◆ **DATA EXTRACTS**:
• • •

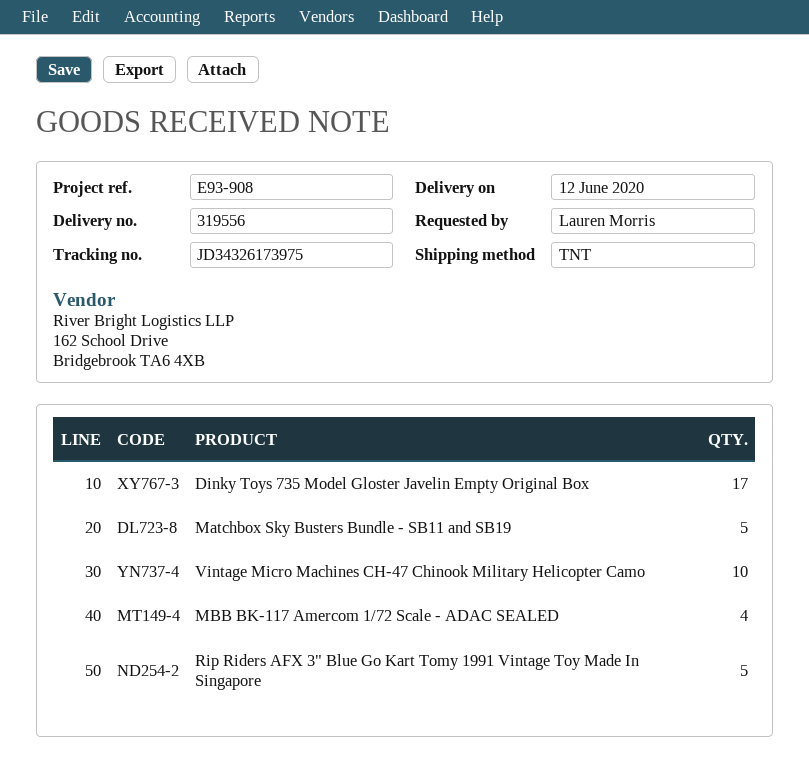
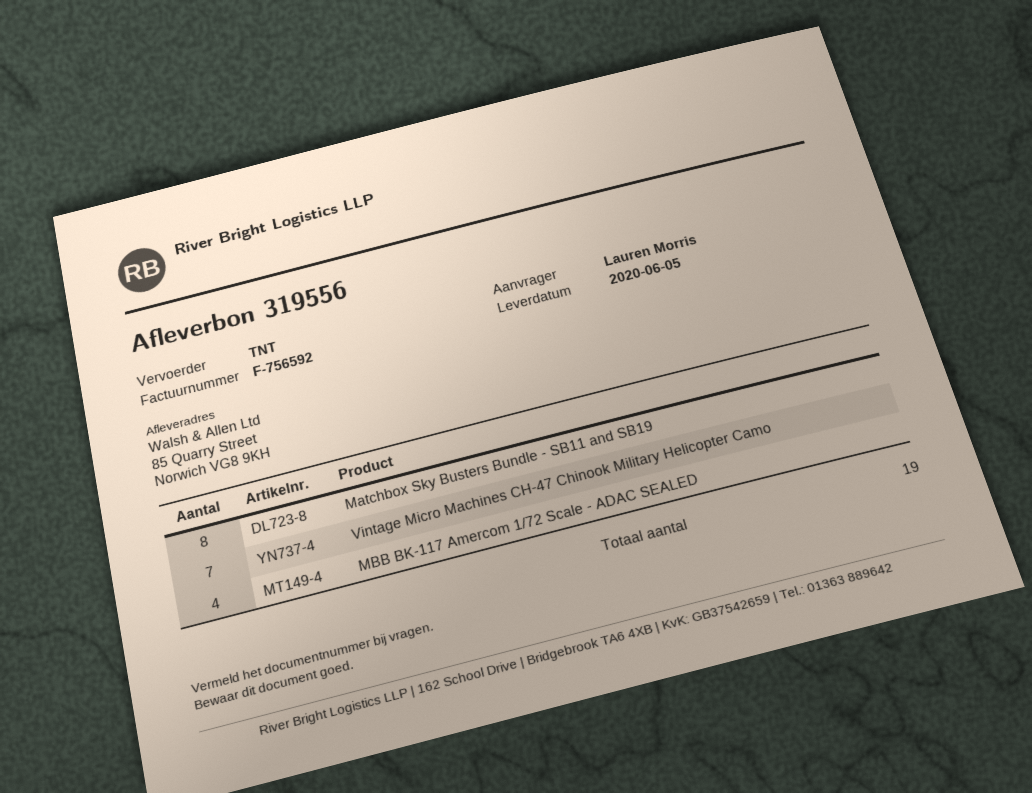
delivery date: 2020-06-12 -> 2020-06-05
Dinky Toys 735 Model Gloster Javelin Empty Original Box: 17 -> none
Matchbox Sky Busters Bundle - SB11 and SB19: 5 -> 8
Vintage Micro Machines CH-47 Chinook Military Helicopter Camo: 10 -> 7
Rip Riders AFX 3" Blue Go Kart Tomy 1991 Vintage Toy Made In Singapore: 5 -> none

• • •

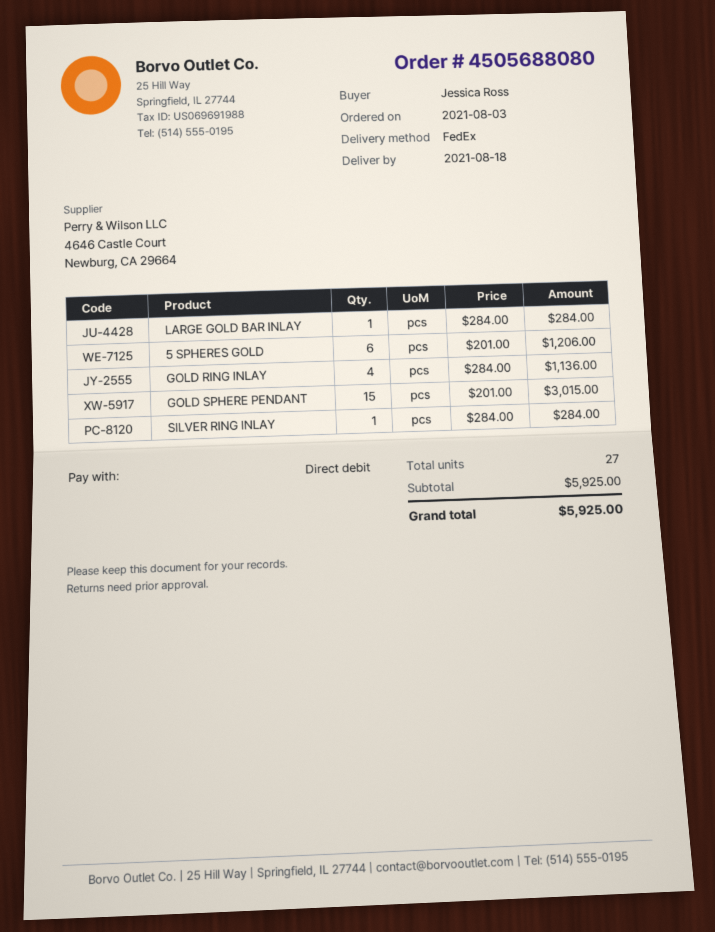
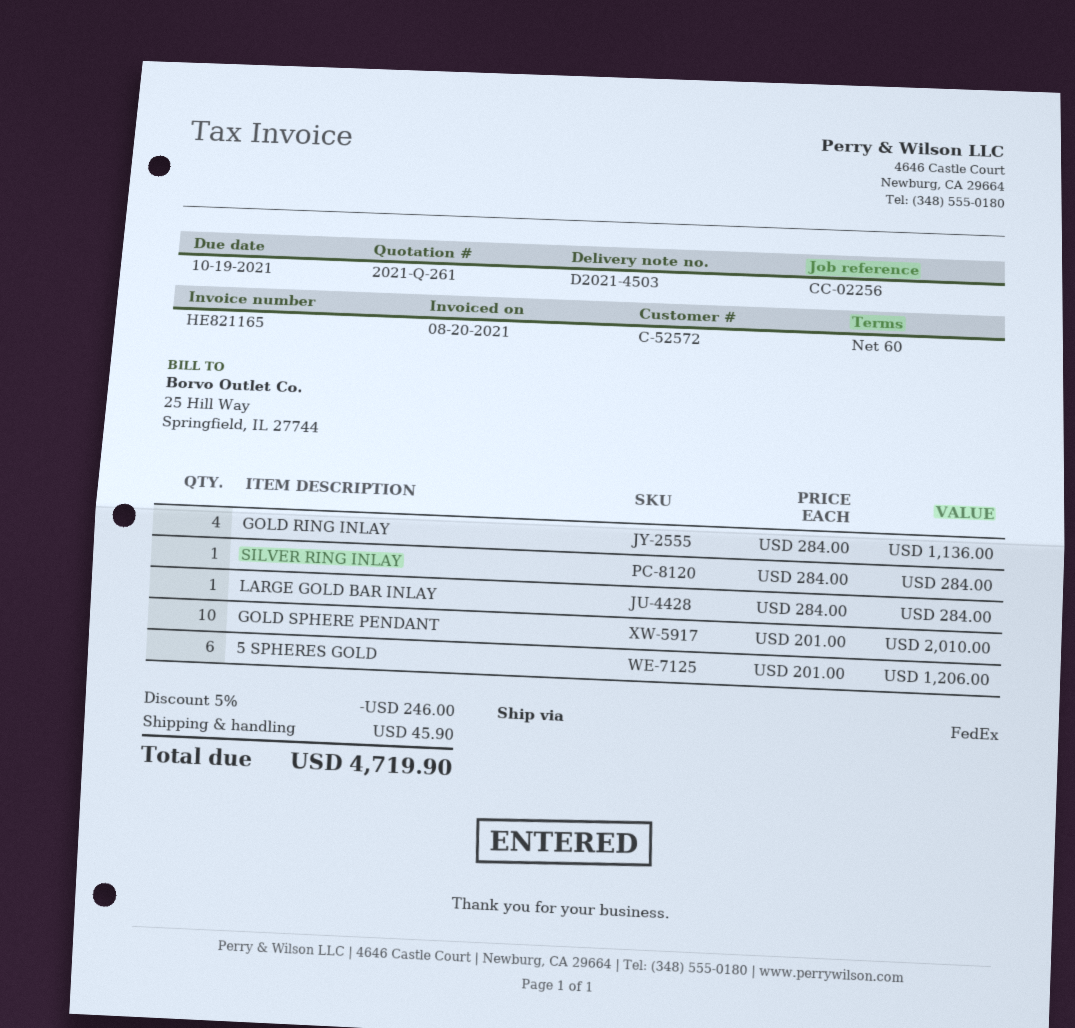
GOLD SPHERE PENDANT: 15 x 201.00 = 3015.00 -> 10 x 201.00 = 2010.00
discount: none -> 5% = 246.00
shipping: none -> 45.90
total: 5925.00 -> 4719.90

• • •

◆ **WORK ITEM**:
Give the number of lines in the records where the word "Vintage" occurs, and add nothing.

◆ **RESULT**:
2